Then there is the God factor. Now I am not saying that it is a big consideration in this modern rationalistic age but perhaps it is best to hedge your bets a little. I mean, what if you were to stake your soul on Darwinian’s theory of Origin of what ever it was. What if then you were to find that, when you fall of this mortal coil (I love that phrase), the Deity in question takes one look at you and says, “credit where, credits due – you gave me non, now there’s non available for you”. It’s a thought.

With all this in mind I plumped for offering her an answer with certainty. I said there are lots of theories and they could either all be right or all wrong. There was more than likely a big bang and God was involved in the detonation process, just in case he is listening, Now how was that for being a helpful and caring dad?

As I have already said it does seem to me that most things in life don’t end up how you planned them to be. Perhaps it is like that in a cosmic sense.

I remember one journey that didn’t end up as planned. We were on our way to a short holiday break in Norfolk. I thought, with some justification, that the journey would be fine because the roads through the fens are flat and straight. Daughter number four, the dramatic one, had a different take on things. Most people get sick when the car bumps up and down and turns from side to side; not she with the goodness to eat a whole large packet of chocolate just before we set off (kindly provided by an older sibling).

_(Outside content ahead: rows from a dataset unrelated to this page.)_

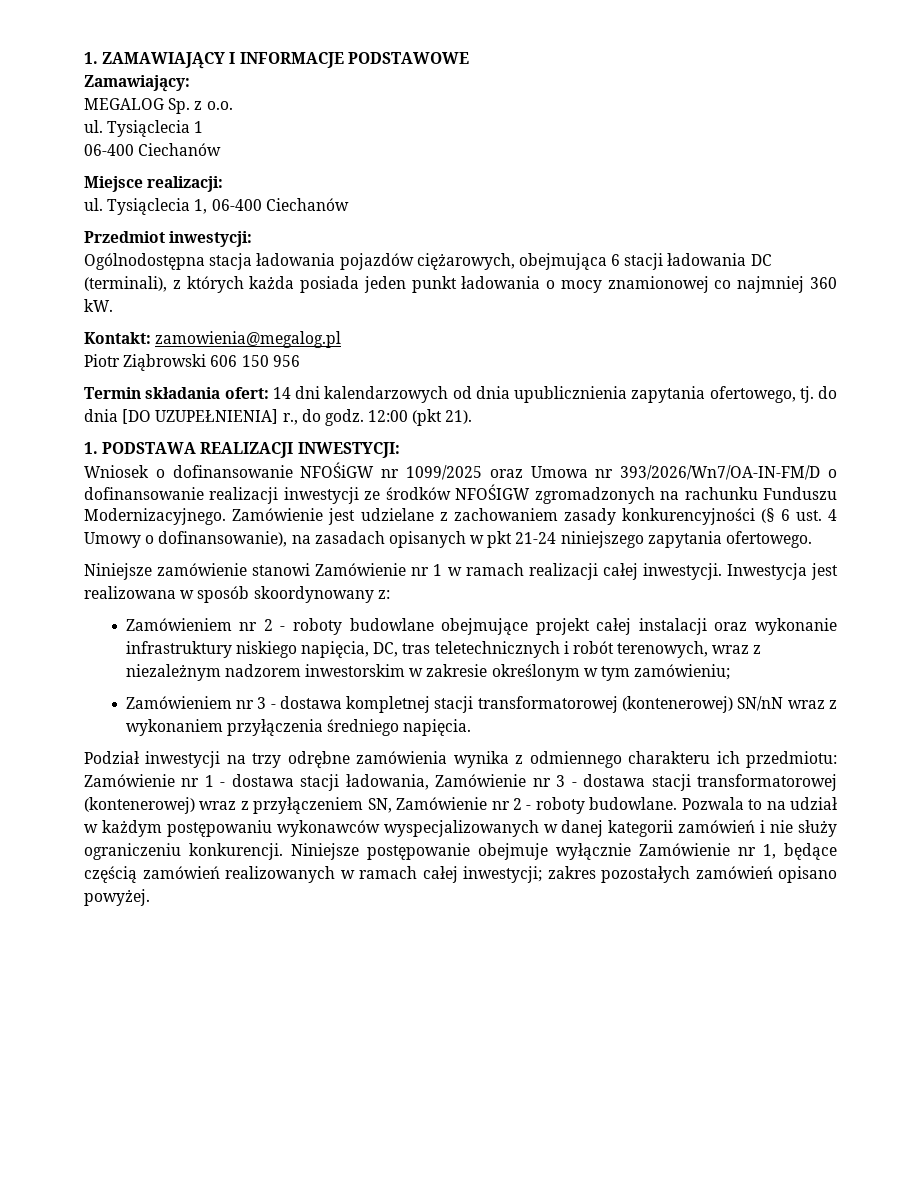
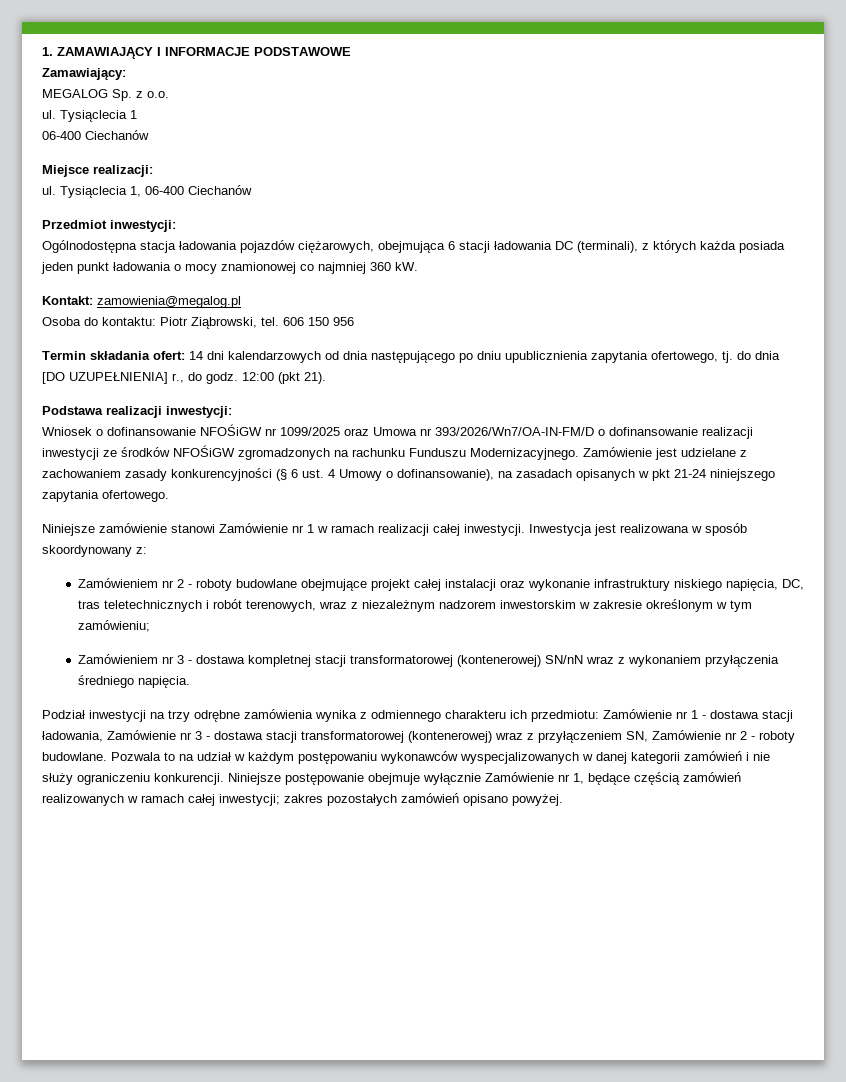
- Piotr Ziąbrowski 606 150 956
+ Osoba do kontaktu: Piotr Ziąbrowski, tel. 606 150 956
- Termin składania ofert: 14 dni kalendarzowych od dnia upublicznienia zapytania ofertowego, tj. do dnia [DO UZUPEŁNIENIA] r., do godz.
+ Termin składania ofert: 14 dni kalendarzowych od dnia następującego po dniu upublicznienia zapytania ofertowego, tj. do dnia [DO UZUPEŁNIENIA] r., do godz.
- 1. PODSTAWA REALIZACJI INWESTYCJI:
+ Podstawa realizacji inwestycji:
- Wniosek o dofinansowanie NFOŚiGW nr 1099/2025 oraz Umowa nr 393/2026/Wn7/OA-IN-FM/D o dofinansowanie realizacji inwestycji ze środków NFOŚIGW zgromadzonych na rachunku Funduszu Modernizacyjnego.
+ Wniosek o dofinansowanie NFOŚiGW nr 1099/2025 oraz Umowa nr 393/2026/Wn7/OA-IN-FM/D o dofinansowanie realizacji inwestycji ze środków NFOŚiGW zgromadzonych na rachunku Funduszu Modernizacyjnego.

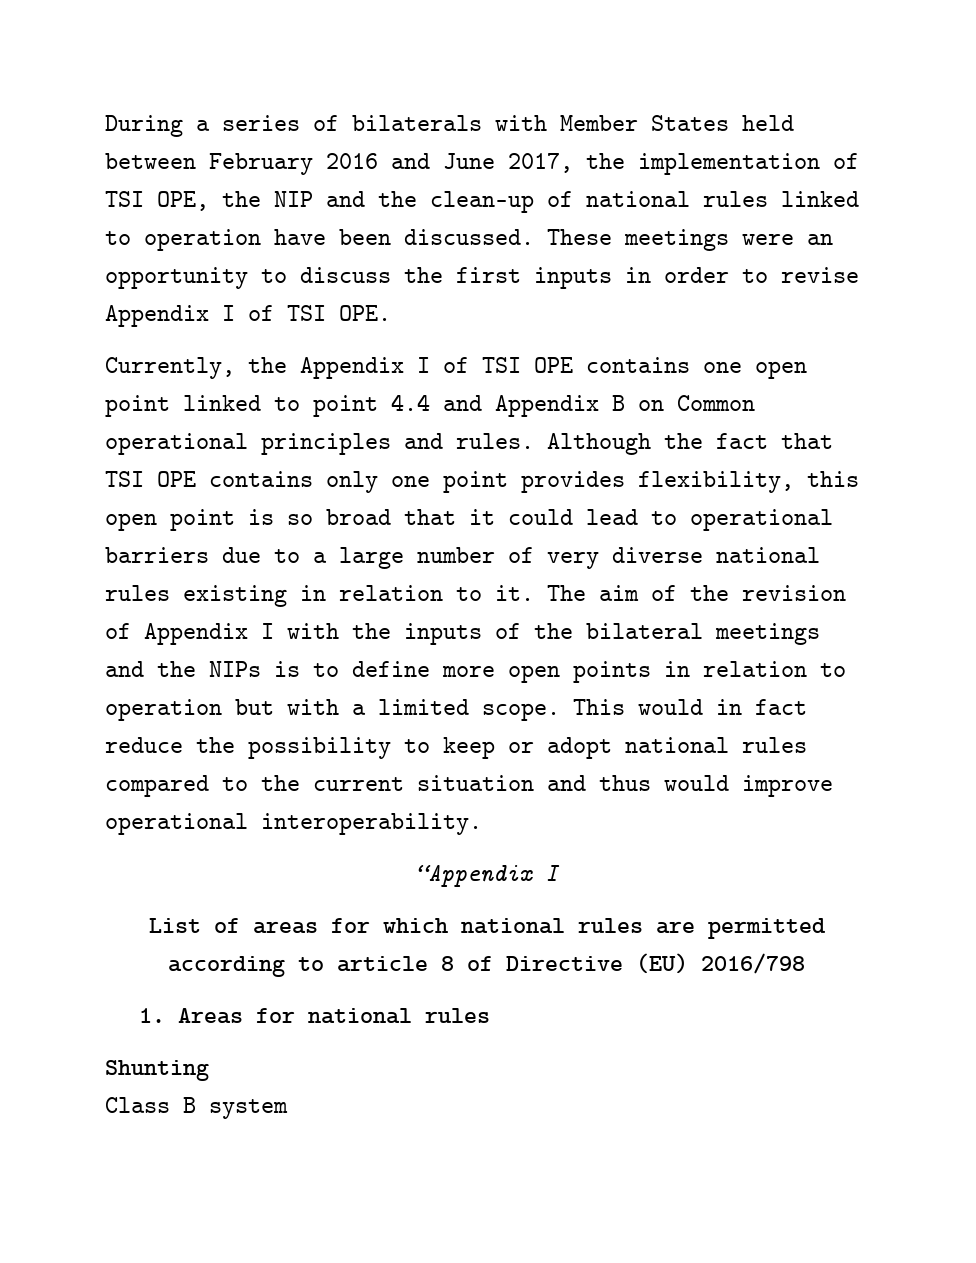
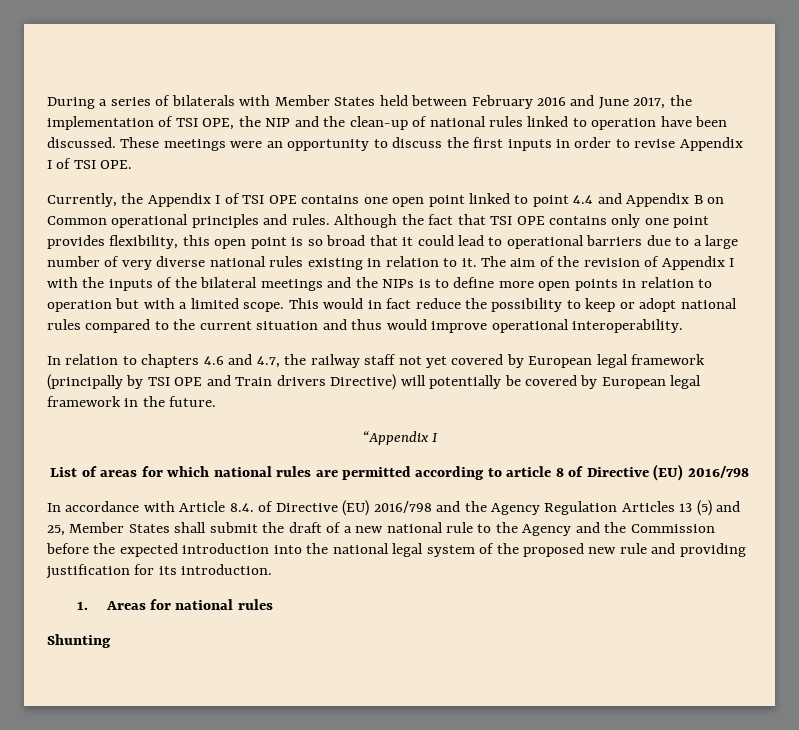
+ In relation to chapters 4.6 and 4.7, the railway staff not yet covered by European legal framework (principally by TSI OPE and Train drivers Directive) will potentially be covered by European legal framework in the future.
+ In accordance with Article 8.4. of Directive (EU) 2016/798 and the Agency Regulation Articles 13 (5) and 25, Member States shall submit the draft of a new national rule to the Agency and the Commission before the expected introduction into the national legal system of the proposed new rule and providing justification for its introduction.
- Class B system

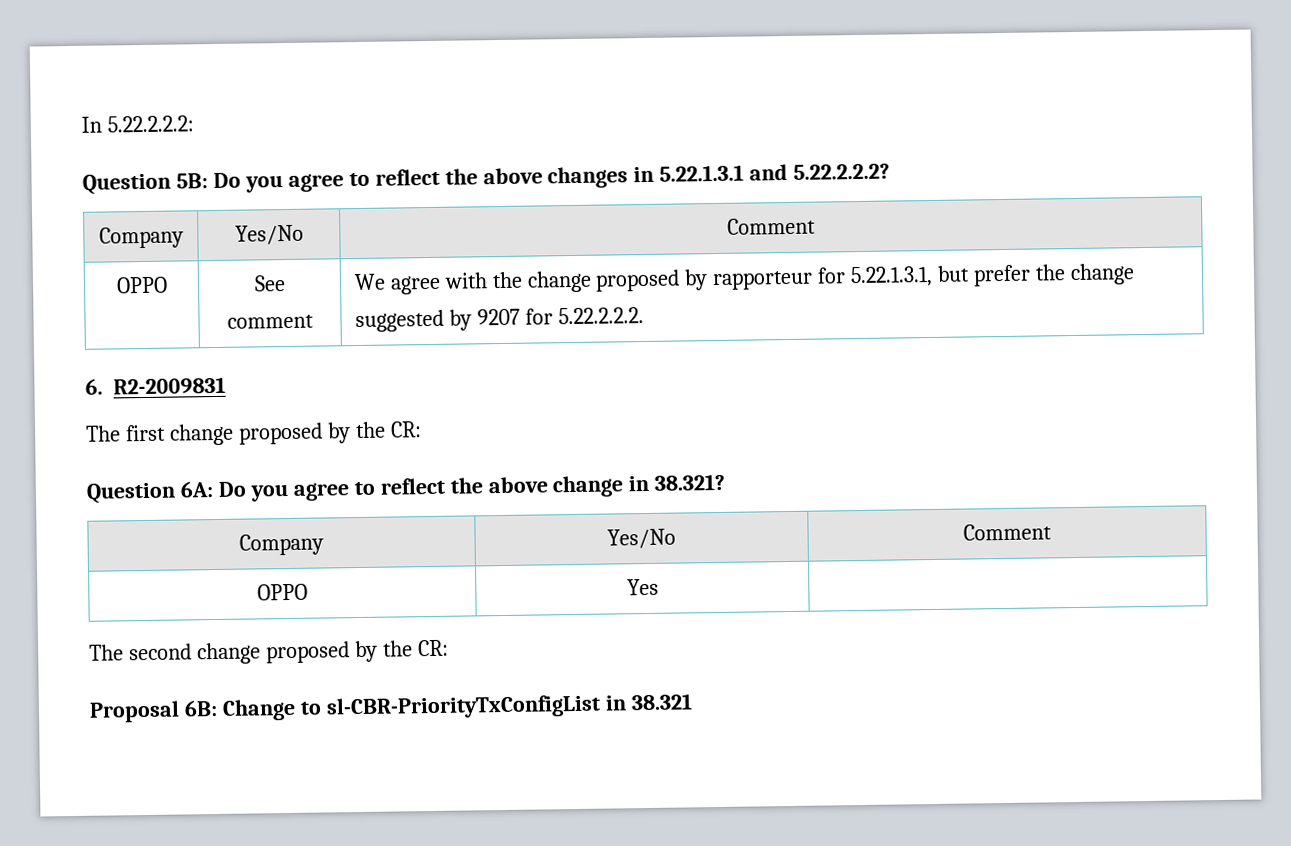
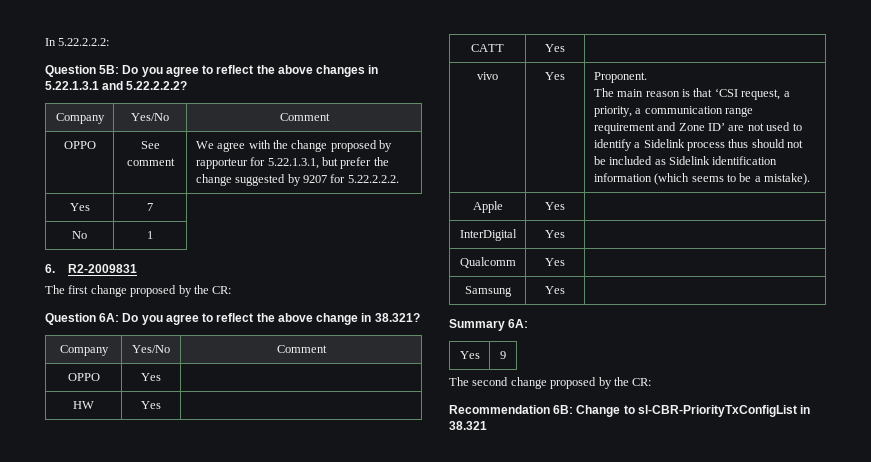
+ Yes | 7
+ No | 1
+ HW | Yes |
+ CATT | Yes |
+ vivo | Yes | Proponent.
+ The main reason is that ‘CSI request, a priority, a communication range requirement and Zone ID’ are not used to identify a Sidelink process thus should not be included as Sidelink identification information (which seems to be a mistake).
+ Apple | Yes |
+ InterDigital | Yes |
+ Qualcomm | Yes |
+ Samsung | Yes |
+ Summary 6A:
+ Yes | 9
- Proposal 6B: Change to sl-CBR-PriorityTxConfigList in 38.321
+ Recommendation 6B: Change to sl-CBR-PriorityTxConfigList in 38.321

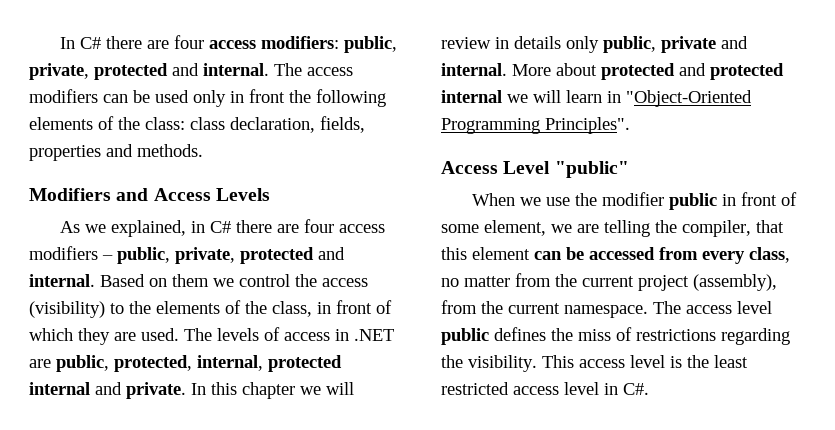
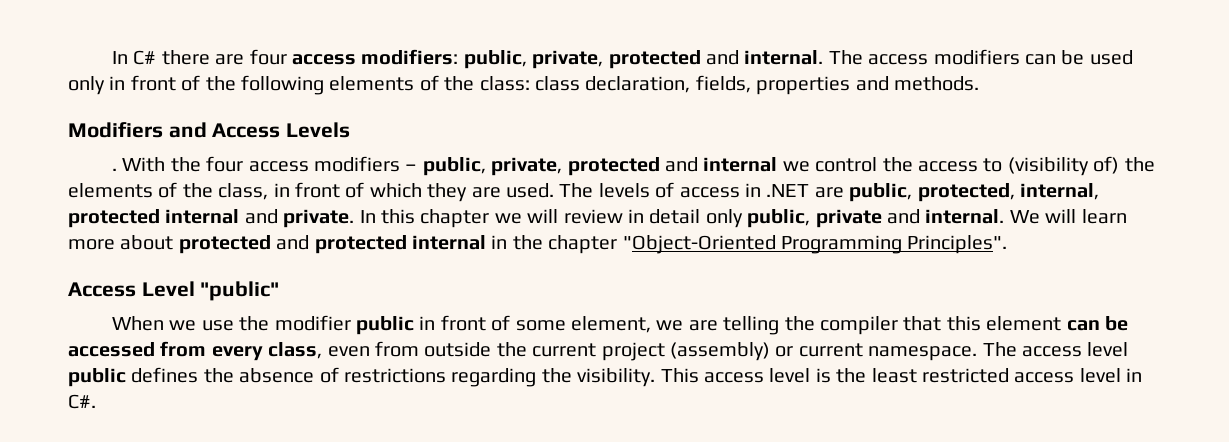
- The access modifiers can be used only in front the following elements of the class: class declaration, fields, properties and methods.
+ The access modifiers can be used only in front of the following elements of the class: class declaration, fields, properties and methods.
- As we explained, in C# there are four access modifiers – public, private, protected and internal. Based on them we control the access (visibility) to the elements of the class, in front of which they are used.
+ . With the four access modifiers – public, private, protected and internal we control the access to (visibility of) the elements of the class, in front of which they are used.
- In this chapter we will review in details only public, private and internal.
+ In this chapter we will review in detail only public, private and internal.
- More about protected and protected internal we will learn in "Object-Oriented Programming Principles".
+ We will learn more about protected and protected internal in the chapter "Object-Oriented Programming Principles".
- When we use the modifier public in front of some element, we are telling the compiler, that this element can be accessed from every class, no matter from the current project (assembly), from the current namespace.
+ When we use the modifier public in front of some element, we are telling the compiler that this element can be accessed from every class, even from outside the current project (assembly) or current namespace.
- The access level public defines the miss of restrictions regarding the visibility.
+ The access level public defines the absence of restrictions regarding the visibility.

After a number of complaints of nausea she was allowed to sit in the front passenger seat so that she could control the window herself. It wasn’t long before she was insisting that we stopped. I tried the “just another few seconds” trick that seems to work on all other occasions but I was foolish to even attempt it.

The noise, the sound, the smell, the feel; they are familiar to parents all over the world. Half digested sweets, milk and breakfast cereal had now joined our passenger list. I had done the caring thing and pusher her head downwards as she started to make her offering. This ensured that most of the fun was in the footwell and on the front seat. I pulled over and all the females disembarked to the side of the lay-by. I began the forensic process of cleaning up the car so that we could continue our journey.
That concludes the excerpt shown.